■ Task prompt
Would you write out the lines below exactly, from the one containing "- Possible values: *1, 1.5, 2" to the very last, but without the pictures?

■ Collected data entries
--- START ---

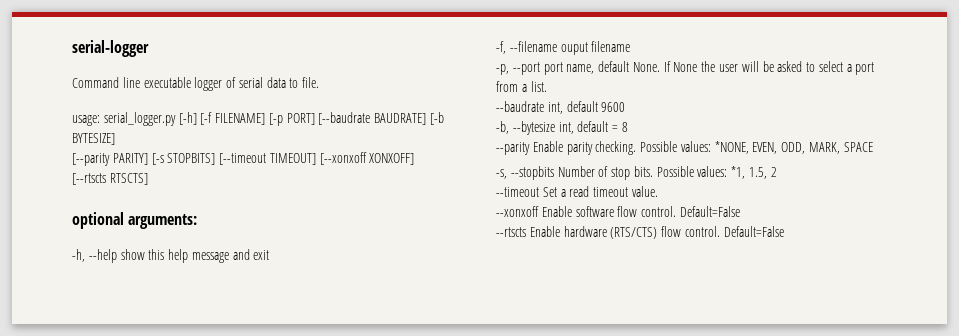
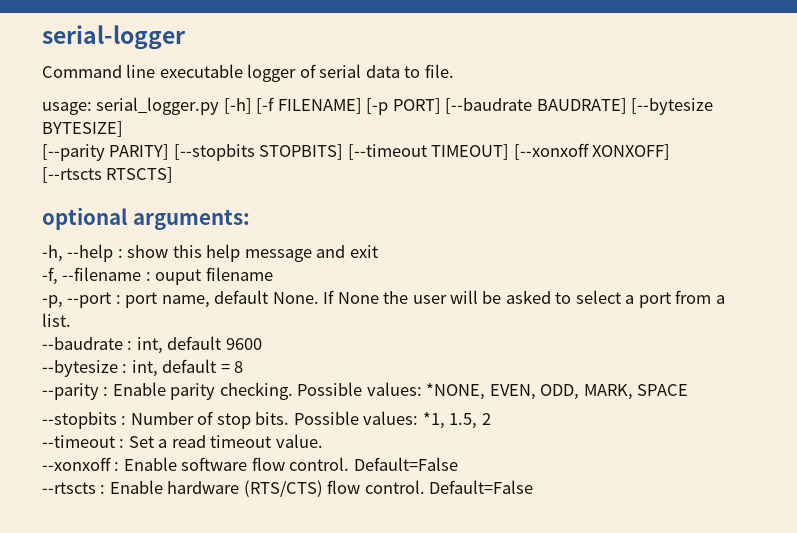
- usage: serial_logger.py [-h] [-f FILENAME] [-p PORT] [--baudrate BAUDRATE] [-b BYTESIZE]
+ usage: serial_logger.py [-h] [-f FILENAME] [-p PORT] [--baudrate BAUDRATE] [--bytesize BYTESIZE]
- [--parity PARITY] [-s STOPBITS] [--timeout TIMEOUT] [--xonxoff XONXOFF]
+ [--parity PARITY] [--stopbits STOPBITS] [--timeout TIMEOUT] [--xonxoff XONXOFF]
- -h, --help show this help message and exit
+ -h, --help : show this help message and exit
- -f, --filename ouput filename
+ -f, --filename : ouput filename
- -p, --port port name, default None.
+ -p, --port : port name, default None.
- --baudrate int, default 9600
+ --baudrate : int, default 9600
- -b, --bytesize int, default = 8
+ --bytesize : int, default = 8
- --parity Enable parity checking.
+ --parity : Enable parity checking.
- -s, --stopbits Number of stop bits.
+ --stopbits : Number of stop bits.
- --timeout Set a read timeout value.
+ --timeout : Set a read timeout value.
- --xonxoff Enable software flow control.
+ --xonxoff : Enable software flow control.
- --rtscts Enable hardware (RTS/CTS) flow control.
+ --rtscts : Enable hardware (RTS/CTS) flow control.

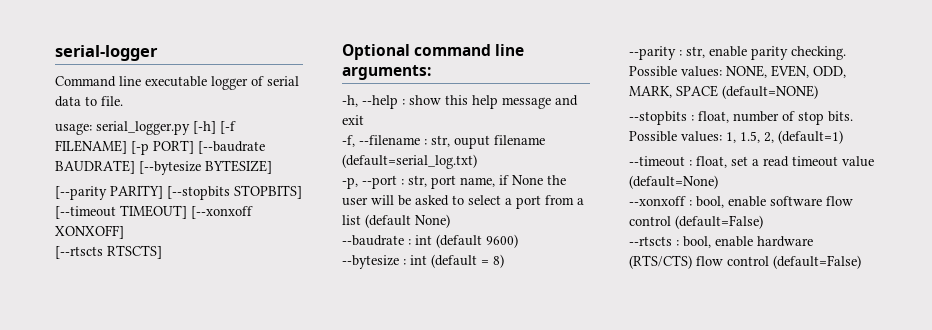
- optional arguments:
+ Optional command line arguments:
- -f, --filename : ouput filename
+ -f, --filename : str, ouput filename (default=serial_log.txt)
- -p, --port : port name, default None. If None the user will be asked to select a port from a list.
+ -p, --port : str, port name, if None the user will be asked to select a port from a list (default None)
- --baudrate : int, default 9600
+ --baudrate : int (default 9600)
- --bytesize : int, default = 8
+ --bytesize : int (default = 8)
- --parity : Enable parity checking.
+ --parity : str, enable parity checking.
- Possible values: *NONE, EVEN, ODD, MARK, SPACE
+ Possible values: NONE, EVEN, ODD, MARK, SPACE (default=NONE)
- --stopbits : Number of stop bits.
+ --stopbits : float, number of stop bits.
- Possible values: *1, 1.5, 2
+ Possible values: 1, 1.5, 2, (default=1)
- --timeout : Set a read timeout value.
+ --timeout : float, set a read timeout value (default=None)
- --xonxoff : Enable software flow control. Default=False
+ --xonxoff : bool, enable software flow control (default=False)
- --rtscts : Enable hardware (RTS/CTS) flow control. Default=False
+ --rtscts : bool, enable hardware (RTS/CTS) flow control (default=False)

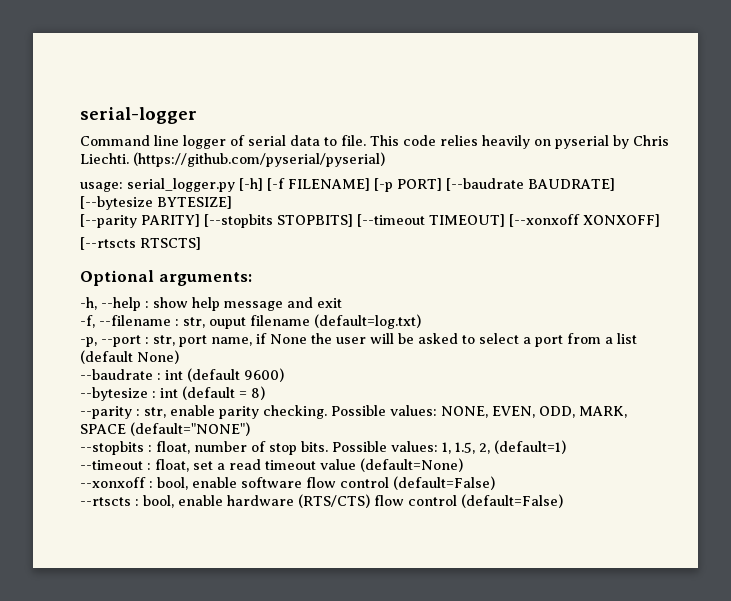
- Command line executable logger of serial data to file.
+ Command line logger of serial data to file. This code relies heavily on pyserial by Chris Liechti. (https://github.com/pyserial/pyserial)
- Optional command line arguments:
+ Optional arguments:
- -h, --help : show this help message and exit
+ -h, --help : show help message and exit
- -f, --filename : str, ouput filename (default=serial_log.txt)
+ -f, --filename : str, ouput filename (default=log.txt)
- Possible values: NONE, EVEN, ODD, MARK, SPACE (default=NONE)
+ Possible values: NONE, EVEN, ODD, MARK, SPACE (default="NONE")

--- END ---

■ Task result
- Possible values: *1, 1.5, 2
+ Possible values: 1, 1.5, 2, (default=1)
- --timeout : Set a read timeout value.
+ --timeout : float, set a read timeout value (default=None)
- --xonxoff : Enable software flow control. Default=False
+ --xonxoff : bool, enable software flow control (default=False)
- --rtscts : Enable hardware (RTS/CTS) flow control. Default=False
+ --rtscts : bool, enable hardware (RTS/CTS) flow control (default=False)

- Command line executable logger of serial data to file.
+ Command line logger of serial data to file. This code relies heavily on pyserial by Chris Liechti. (https://github.com/pyserial/pyserial)
- Optional command line arguments:
+ Optional arguments:
- -h, --help : show this help message and exit
+ -h, --help : show help message and exit
- -f, --filename : str, ouput filename (default=serial_log.txt)
+ -f, --filename : str, ouput filename (default=log.txt)
- Possible values: NONE, EVEN, ODD, MARK, SPACE (default=NONE)
+ Possible values: NONE, EVEN, ODD, MARK, SPACE (default="NONE")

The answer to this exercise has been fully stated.